During September 2009, Senator Dick Durbin (D-IL) stated that the average family pays an additional $1,000 per year in insurance premiums to cover the uninsured. President Obama, in his September 9 remarks to a joint session of Congress on health care, called the cost of uninsured Americans "a hidden and growing tax." However, CBO found that while broadening insurance coverage might lead to less cost shifting, "that effect would probably be relatively small and would not directly produce net savings in national or federal spending on health care." The Pacific Research Institute, a conservative think-tank, argues that the uninsured subsidize the insured, do not drive up the cost of health care, and use fewer services than the insured.
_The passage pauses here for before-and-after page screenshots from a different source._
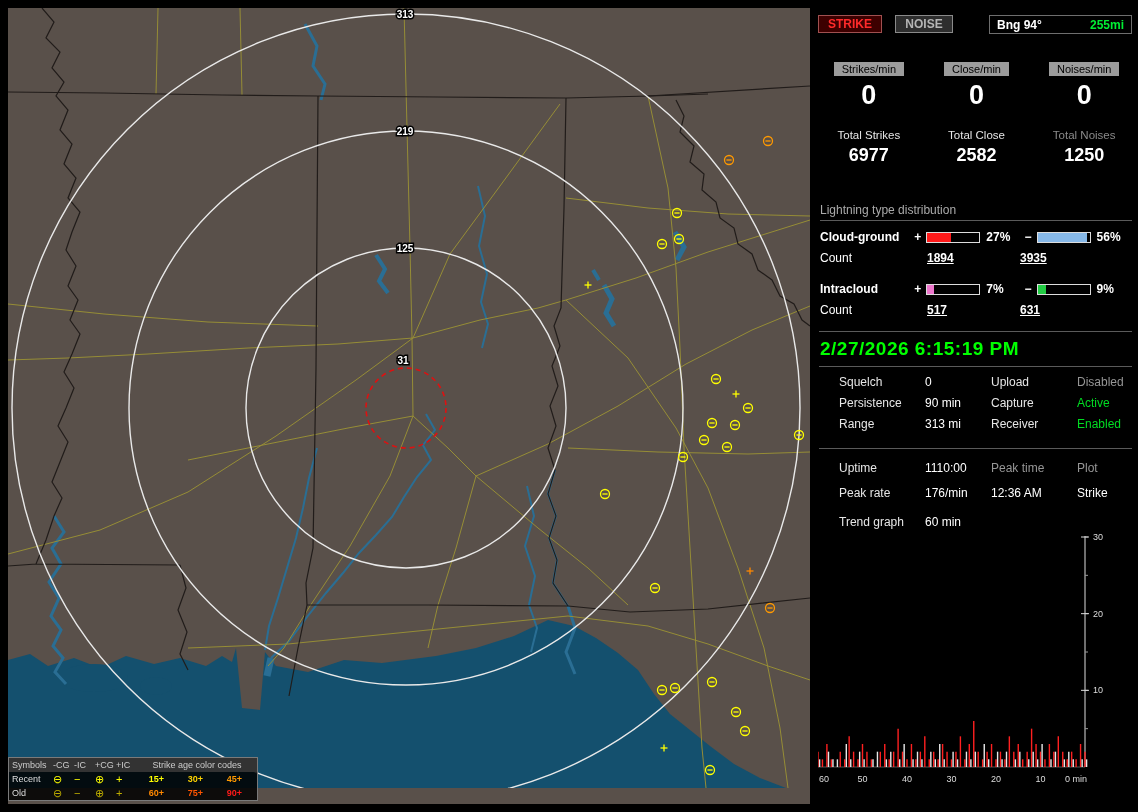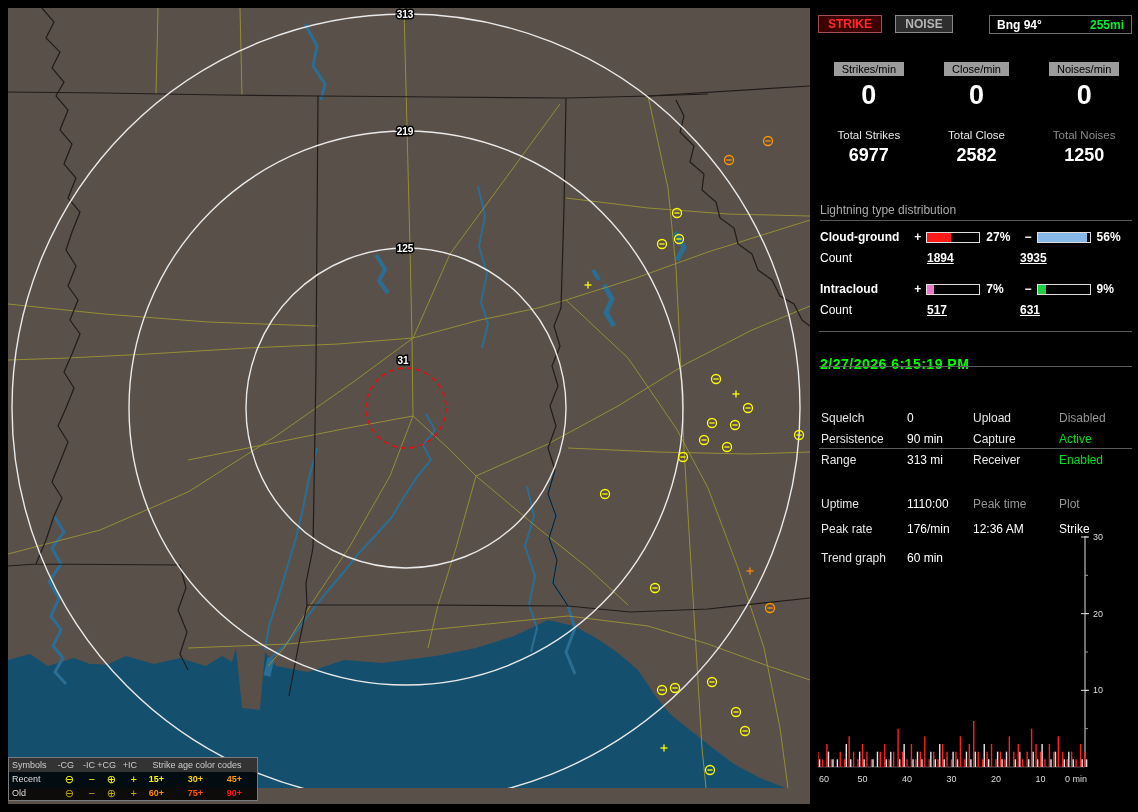--- a/index.html
+++ b/index.html
@@ -12,21 +12,21 @@
   .map svg.geo { display:block; }
   .credit { position:absolute; left:0; bottom:0; width:100%; height:16px; background:#000;
             color:#d6d6d6; font-size:10px; line-height:16px; text-align:right; padding-right:6px; }
 
   
   .legend { position:absolute; left:0; bottom:3px; width:250px; background:rgba(0,0,0,.85);
             border:1px solid #7a7a7a; font-size:9px; color:#ddd; }
   .lg-row { display:flex; align-items:center; height:14px; }
   .lg-head { background:#333; color:#ccc; }
   .lg-label { width:44px; padding-left:3px; }
-  .lg-sym { width:21px; text-align:right; font-size:11px; line-height:13px; }
+  .lg-sym { width:21px; text-align:left; font-size:11px; line-height:13px; }
   .lg-head .lg-sym { font-size:9px; }
   .lg-age { width:39px; text-align:center; font-weight:bold; }
   .lg-age-title { flex:1; text-align:center; }
 
   
   .panel { position:absolute; left:815px; top:0; width:323px; height:812px; font-size:12px; }
   .sep { position:absolute; left:4px; right:6px; border-top:1px solid #5a5a5a; }
 
   .toolbar { position:absolute; left:3px; right:6px; top:15px; height:20px; }
   .btn { display:inline-block; font-size:12px; font-weight:bold; padding:1px 9px; cursor:pointer; }
@@ -51,25 +51,25 @@
   .dist-label { width:93px; font-weight:bold; }
   .sign { width:13px; text-align:center; font-weight:bold; }
   .bar { width:55px; height:11px; border:1px solid #ddd; background:#000; margin:0 2px; }
   .bar i { display:block; height:100%; }
   .pct { width:36px; font-weight:bold; margin-left:4px; }
   .count-row { display:flex; margin-top:7px; }
   .count-label { width:107px; }
   .count-val { width:93px; font-weight:bold;text-decoration:underline; }
   .gap { height:8px; }
 
-  .clock { position:absolute; left:5px; top:356px; color:#00ff00; font-weight:bold;
-           font-size:14px; letter-spacing:.5px; }
-
-  .kv-grid { position:absolute; left:6px; right:2px; display:grid;
-             grid-template-columns:86px 66px 86px 1fr; row-gap:7px;margin-top:36px; }
+  .clock { position:absolute; left:5px; top:338px; color:#00ff00; font-weight:bold;
+           font-size:19px; letter-spacing:.5px; }
+
+  .kv-grid { position:absolute; left:24px; right:2px; display:grid;
+             grid-template-columns:86px 66px 86px 1fr; row-gap:7px; }
   .settings-grid { top:375px; }
   .status-grid   { top:461px; row-gap:11px; }
   .trend-head    { top:515px; }
   .kl { color:#e6e6e6; } .kv { color:#fff; }
   .dim { color:#969696; } .green { color:#00dd22; }
 
   .trend-svg { position:absolute; left:3px; top:532px; }
 </style>
 </head>
 <body>

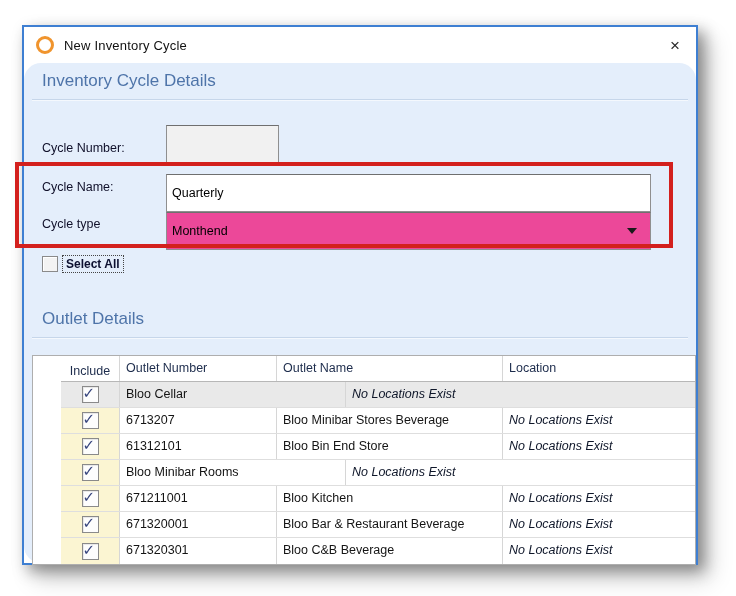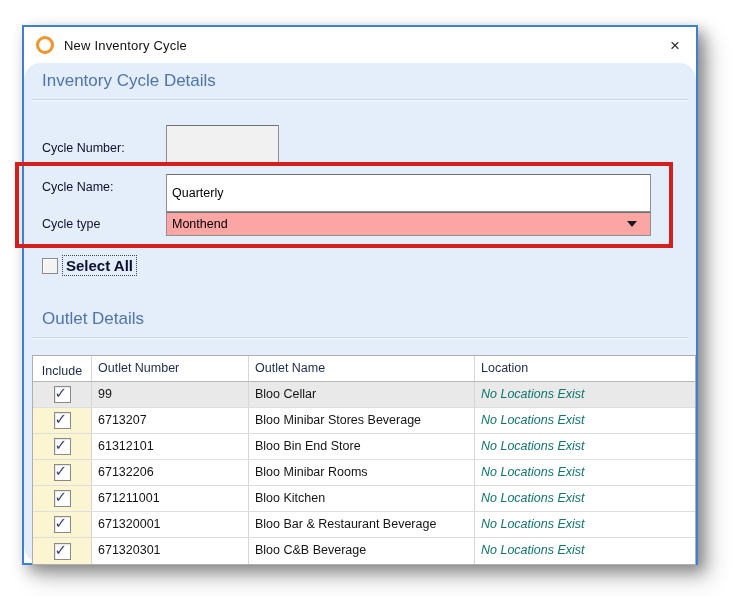--- a/index.html
+++ b/index.html
@@ -55,22 +55,22 @@
     background:#ffffff;border:1px solid #8f8f8f;border-top-color:#6f6f6f;
     font-size:12.5px;color:#000;padding:18px 5px;
     font-family:"Liberation Sans","DejaVu Sans",sans-serif;
   }
   #cycle-number-input{top:62px;width:113px;background:#f1f1f1;color:#555;}
   #cycle-number-label{top:78px;}
   #cycle-name-label{top:117px;}
   #cycle-name-input{top:111px;width:485px;}
   #cycle-type-label{top:154px;text-align:center;}
   .combo{
-    position:absolute;left:142px;top:149px;width:485px;height:24px;box-sizing:border-box;
-    background:#fca5a5;border:1px solid #8f8f8f;border-top-color:#6f6f6f;
+    position:absolute;left:142px;top:149px;width:485px;height:38px;box-sizing:border-box;
+    background:#ec4899;border:1px solid #8f8f8f;border-top-color:#6f6f6f;
     font-size:12.5px;color:#000;padding:3px 5px;display:flex;align-items:center;
   }
   .combo .arrow{
     margin-left:auto;margin-right:8px;width:0;height:0;
     border-left:5px solid transparent;border-right:5px solid transparent;
     border-top:6px solid #1a1a1a;
   }
 
   
   .annotation-rect{
@@ -78,45 +78,45 @@
     border:4px solid #d3201d;box-sizing:content-box;pointer-events:none;z-index:5;
   }
 
   
   .selectall-row{position:absolute;left:18px;top:192px;display:flex;align-items:center;}
   .cbx{
     width:14px;height:14px;background:#f3f3f3;border:1px solid #8a8a8a;
     box-shadow:inset 1px 1px 0 #ffffff;margin-right:4px;flex:0 0 auto;
   }
   .selectall-label{
-    font-size:15px;color:#0c1030;border:1px dotted #444;padding:1px 3px;font-weight:600;
+    font-size:12px;color:#0c1030;border:1px dotted #444;padding:1px 3px;font-weight:600;
   }
 
   
   .grid{
     position:absolute;left:8px;top:292px;width:664px;
     border:1px solid #aeaeae;background:#fff;box-sizing:border-box;
     font-size:12.5px;color:#141414;
   }
-  .g-row{display:flex;height:26px;align-items:stretch;box-sizing:border-box;}
+  .g-row{display:flex;height:26px;align-items:stretch;box-sizing:border-box;margin-left:28px;}
   .g-head{background:#ffffff;border-bottom:1px solid #b7b7b7;color:#1d2c4c;}
   .g-cell{
     box-sizing:border-box;padding:5px 6px 0 6px;overflow:hidden;white-space:nowrap;
     border-right:1px solid #d6d6d6;background:#ffffff;
   }
   .g-cell:last-child{border-right:none;}
   .c-include{width:59px;flex:0 0 auto;display:flex;align-items:center;justify-content:center;padding:0;}
   .c-number{width:157px;flex:0 0 auto;}
   .c-name{width:226px;flex:0 0 auto;}
   .c-loc{flex:1 1 auto;}
   .g-body .g-row{border-bottom:1px solid #dedede;}
   .g-body .g-row:last-child{border-bottom:none;}
   .g-body .c-include{background:#fbf5d2;}
   .g-body .g-row.selected .g-cell{background:#e9e9e9;}
-  .loc-empty{font-style:italic;color:#0f766e;}
+  .loc-empty{font-style:italic;color:#0f172a;}
   .g-head .g-cell{padding-top:5px;}
 
   .cb{
     width:15px;height:15px;background:#fdfdfd;border:1px solid #8a8a8a;
     box-shadow:inset 1px 1px 0 #e9e9e9;position:relative;
   }
   .cb.checked::after{
     content:"✓";position:absolute;left:0px;top:-3px;
     font-size:15px;font-weight:700;color:#35437c;
   }
@@ -165,21 +165,20 @@
           <div class="g-cell c-include">Include</div>
           <div class="g-cell c-number">Outlet Number</div>
           <div class="g-cell c-name">Outlet Name</div>
           <div class="g-cell c-loc">Location</div>
         </div>
         <div class="g-body">
             <div class="g-row selected">
     <div class="g-cell c-include">
       <span class="cb checked"></span>
     </div>
-    <div class="g-cell c-number">99</div>
     <div class="g-cell c-name">Bloo Cellar</div>
     <div class="g-cell c-loc loc-empty">No Locations Exist</div>
   </div>
             <div class="g-row">
     <div class="g-cell c-include">
       <span class="cb checked"></span>
     </div>
     <div class="g-cell c-number">6713207</div>
     <div class="g-cell c-name">Bloo Minibar Stores Beverage</div>
     <div class="g-cell c-loc loc-empty">No Locations Exist</div>
@@ -189,21 +188,20 @@
       <span class="cb checked"></span>
     </div>
     <div class="g-cell c-number">61312101</div>
     <div class="g-cell c-name">Bloo Bin End Store</div>
     <div class="g-cell c-loc loc-empty">No Locations Exist</div>
   </div>
             <div class="g-row">
     <div class="g-cell c-include">
       <span class="cb checked"></span>
     </div>
-    <div class="g-cell c-number">67132206</div>
     <div class="g-cell c-name">Bloo Minibar Rooms</div>
     <div class="g-cell c-loc loc-empty">No Locations Exist</div>
   </div>
             <div class="g-row">
     <div class="g-cell c-include">
       <span class="cb checked"></span>
     </div>
     <div class="g-cell c-number">671211001</div>
     <div class="g-cell c-name">Bloo Kitchen</div>
     <div class="g-cell c-loc loc-empty">No Locations Exist</div>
A 2004 editorial in USA Today asserted that United States Department of Health and Human Services (HHS) data show the uninsured are unfairly billed for services at rates far higher—on average 305% at urban hospitals in California—than are the insured; USA Today concluded that "millions of are forced to subsidize insured patients." According to the editorial:
"Many hospitals say they have to charge the uninsured high 'sticker prices' or risk violating a federal ban on charging Medicare patients more than other customers. Hospitals also must try to collect what patients owe, or they could lose Medicare reimbursement for bad debts, notes a 2003 study by the Commonwealth Fund, a health-policy-research foundation."
Citing data from the Urban Institute and the experience of Massachusetts, the Cato Institute, a conservative libertarian think-tank, argues that without the uninsured, "The insured would pay more, not less."